[[ Materials provided open ]]

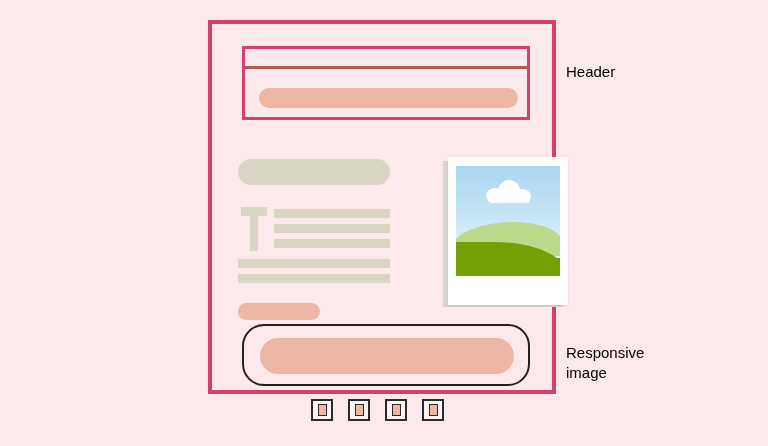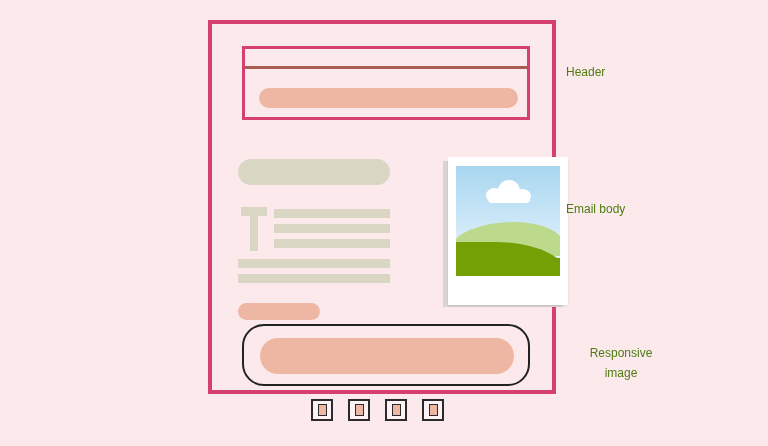"Header" .label { color: #4d7c0f -> #000000; font-size: 12px -> 15px }
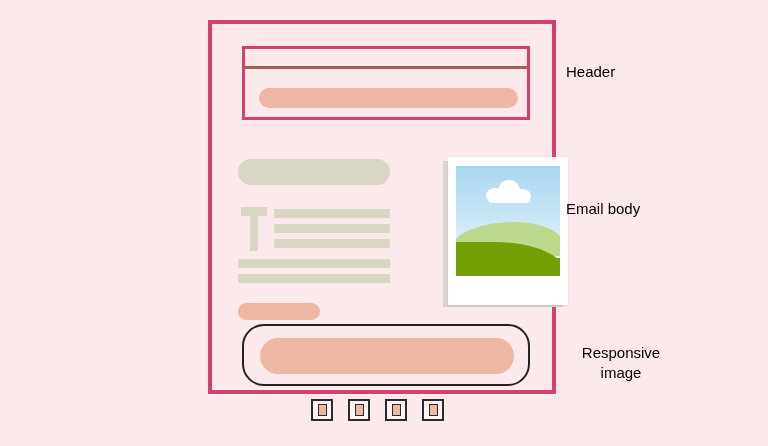"Email body" div.label { html: <div>Email body</div> -> none }
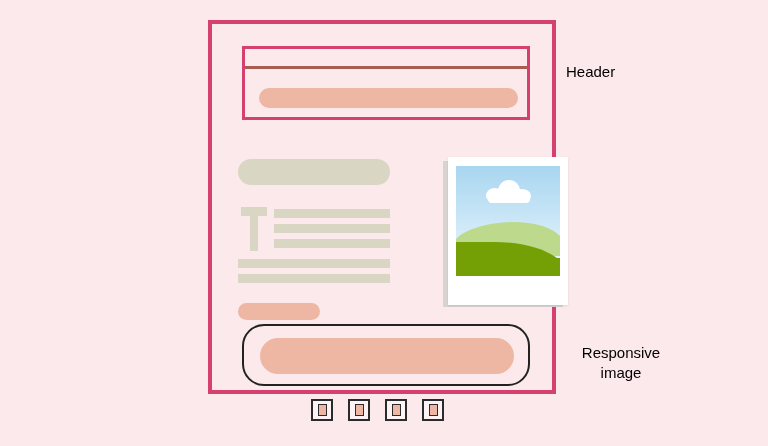"Responsive" .label-responsive { text-align: center -> left }
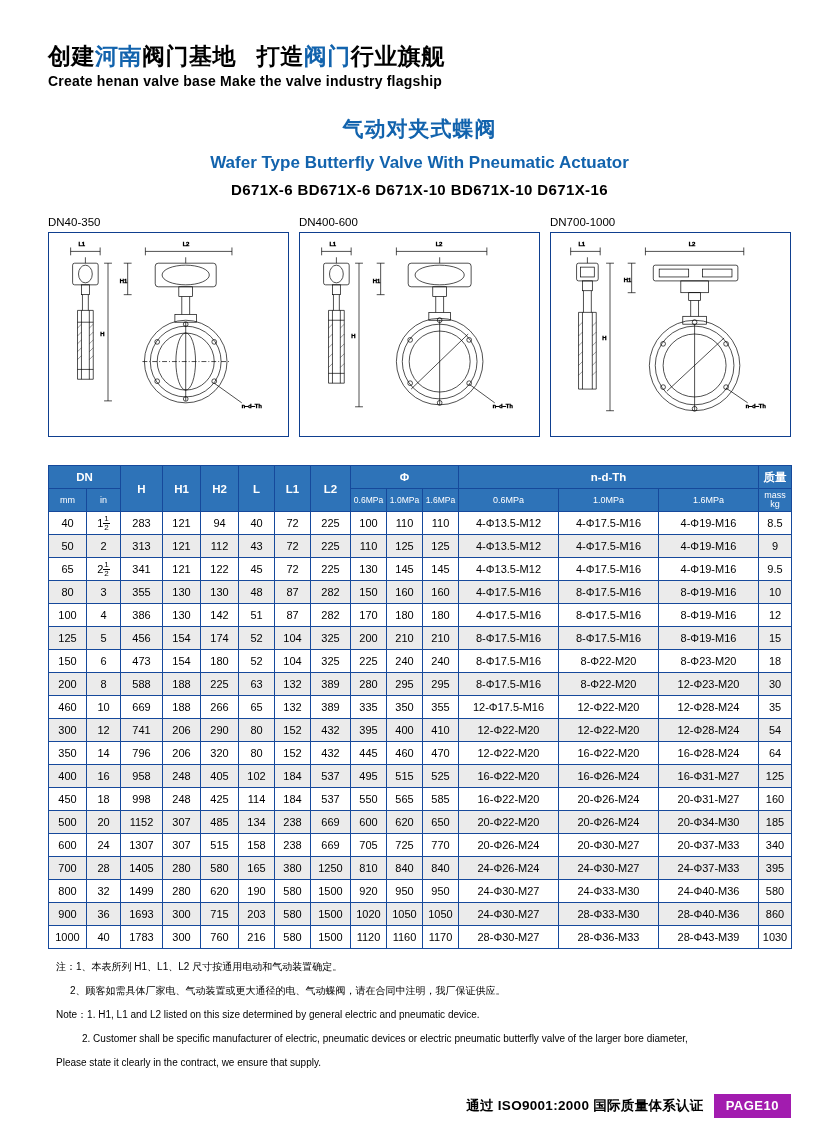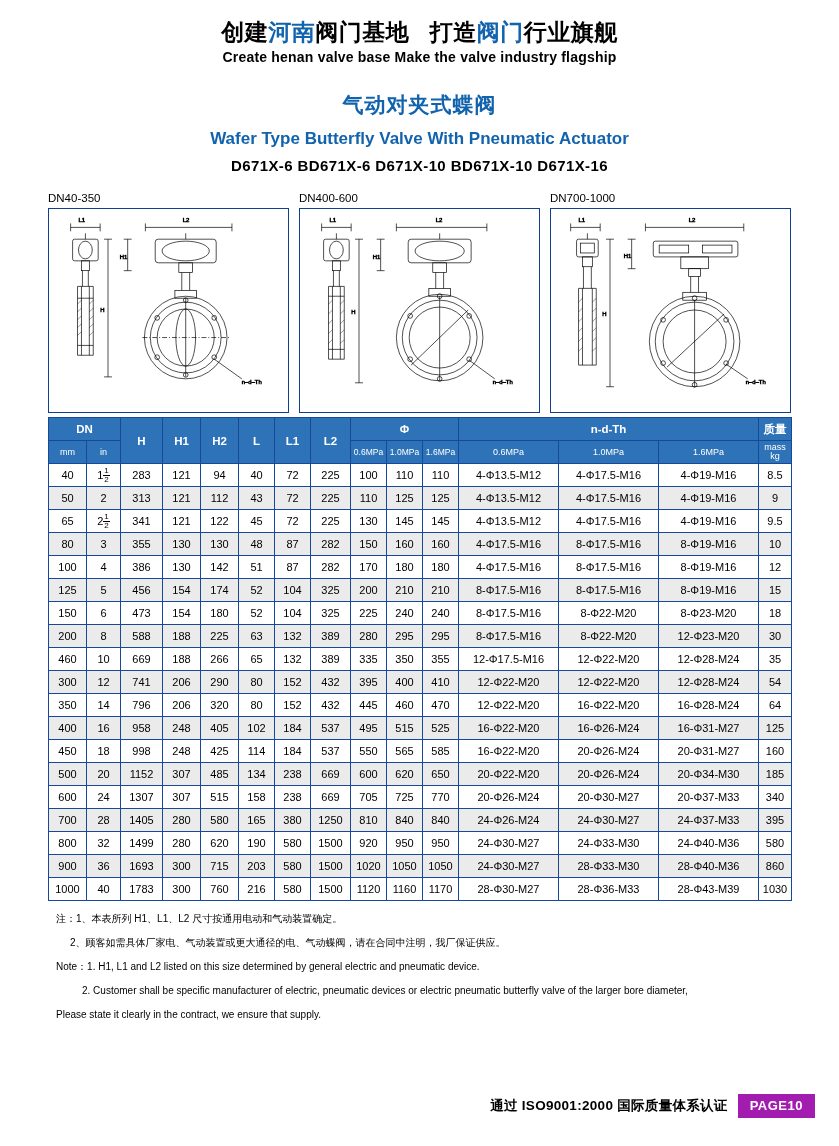"创建河南阀门基地 打造阀门行业旗舰" .header { padding-top: 20px -> 44px; text-align: center -> left }
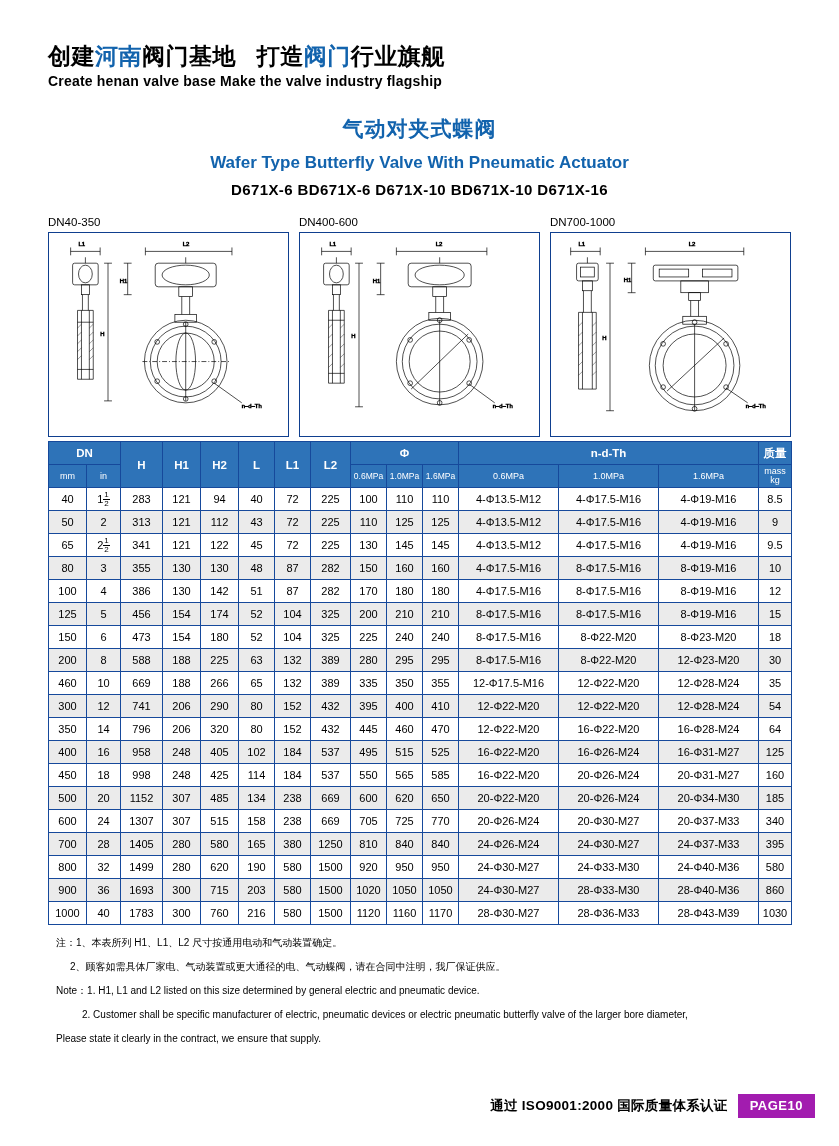"DN" table.spec { margin-top: 4px -> 28px }
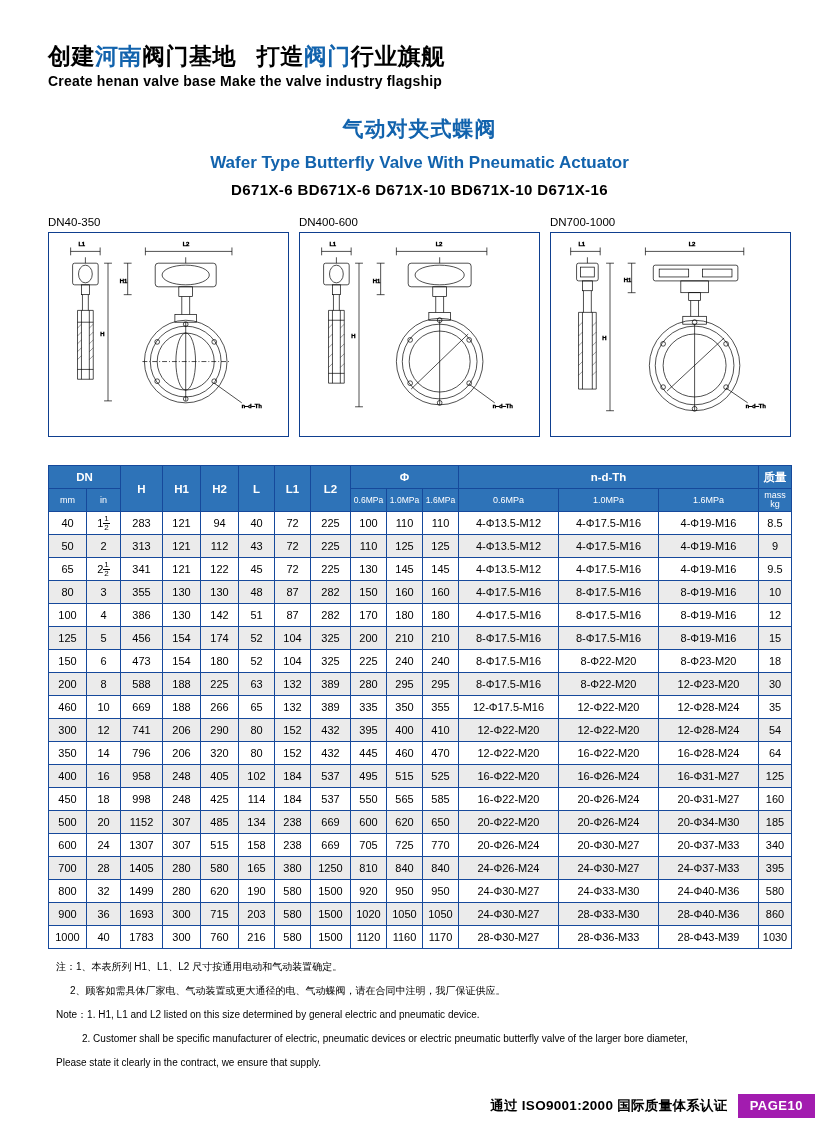"通过 ISO9001:2000 国际质量体系认证" .footer { padding-right: 24px -> 48px }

[[ Materials provided closed ]]

**Problem to solve:** What is needed is an exact restatement of every line from the line containing "padding-top: 20px ->" through the last line of the records, minus any pictures.

**Your response:**
"创建河南阀门基地 打造阀门行业旗舰" .header { padding-top: 20px -> 44px; text-align: center -> left }
"DN" table.spec { margin-top: 4px -> 28px }
"通过 ISO9001:2000 国际质量体系认证" .footer { padding-right: 24px -> 48px }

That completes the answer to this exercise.